Ils affirment que la profanation d'un symbole religieux juif, par exemple, aurait probablement donné lieu à des accusations d'antisémitisme. De même, toute manifestation dirigée contre les Noirs aurait certainement été contraire aux lois interdisant le racisme.

Au cours de la dernière semaine d'avril, un groupe de satanistes autoproclamés a applaudi lorsque deux dirigeants ont ouvert la SatanCon 2023 dans la ville américaine de Boston, avec une cérémonie officielle renonçant aux «symboles de l'oppression» en déchirant une Bible et un drapeau «Thin Blue Line» représentant la police.

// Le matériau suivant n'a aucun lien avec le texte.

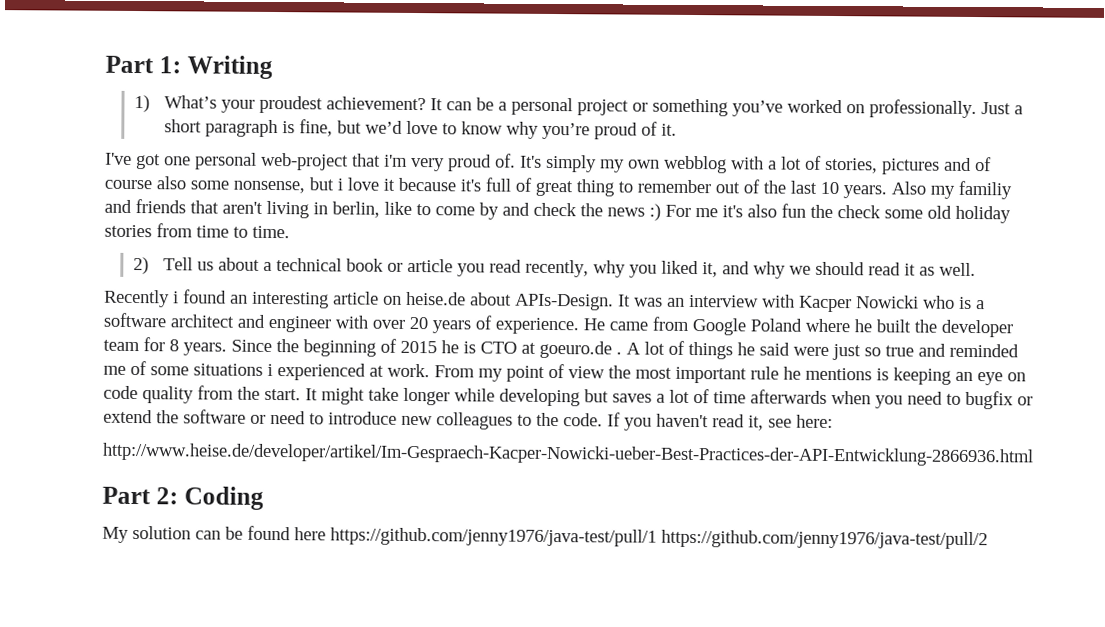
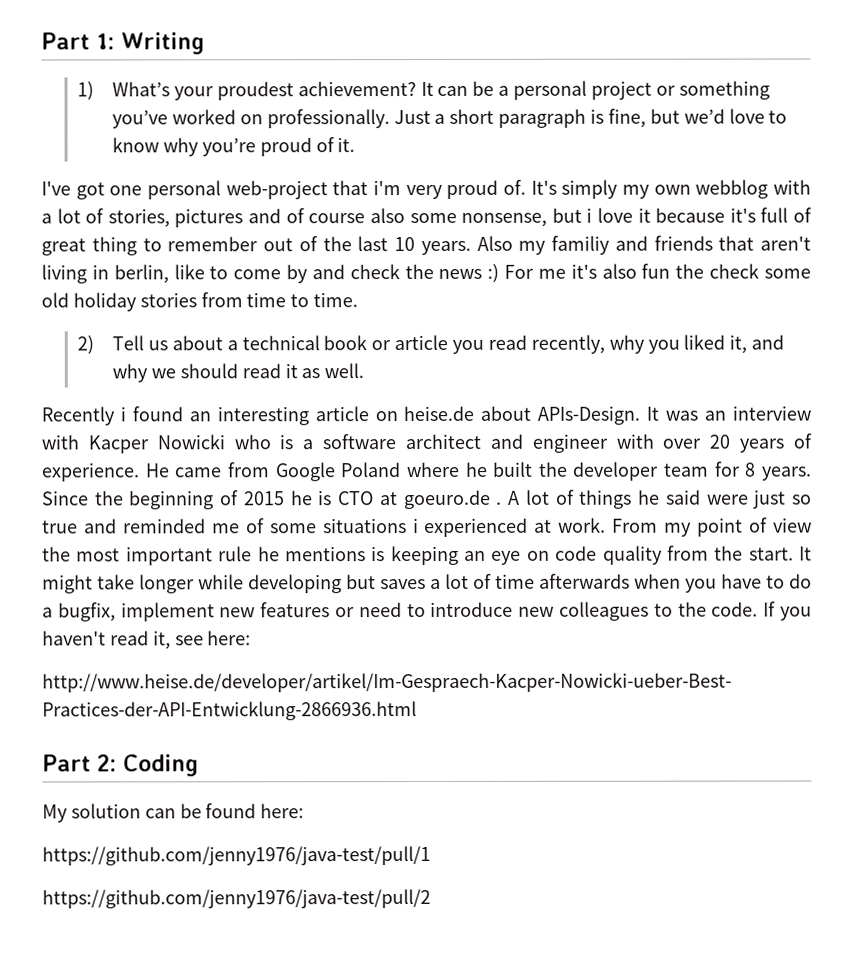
[907,390,1033,410] [103,409,246,424] need to bugfix or extend the software -> [721,573,812,589] [42,602,331,622] have to do a bugfix, implement new features
[294,527,326,541] here -> [260,803,305,819] here: //
(657, 537) none -> (431, 855) //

Commentant sur Twitter une vidéo de Fox News montrant ces actions, Al-Ansari a clairement exprimé son point de vue sur la profanation, en disant: «En tant que musulman, je dis que ces actions satanistes contre le christianisme et la Bible ne sont rien d'autre que déplorables, dégoûtantes et pleines de haine envers les personnes de toutes confessions.»

«En quoi le fait de déchirer une Bible peut-il être utile? Qui sont les complices en coulisses de ce culte de la haine?»

L'incendie d'un exemplaire du Coran n'est pas seulement considéré comme profondément offensant par les musulmans du monde entier, il soulève également des questions importantes sur les limites de la liberté d'expression et sur l'inégalité de traitement des différents textes, religieux ou laïques.

Si la liberté d'expression est un droit humain fondamental et une pierre angulaire des sociétés démocratiques, de nombreux politologues estiment qu'elle ne doit pas être considérée comme un droit absolu permettant l'incitation à la haine ou le dénigrement délibéré des croyances religieuses.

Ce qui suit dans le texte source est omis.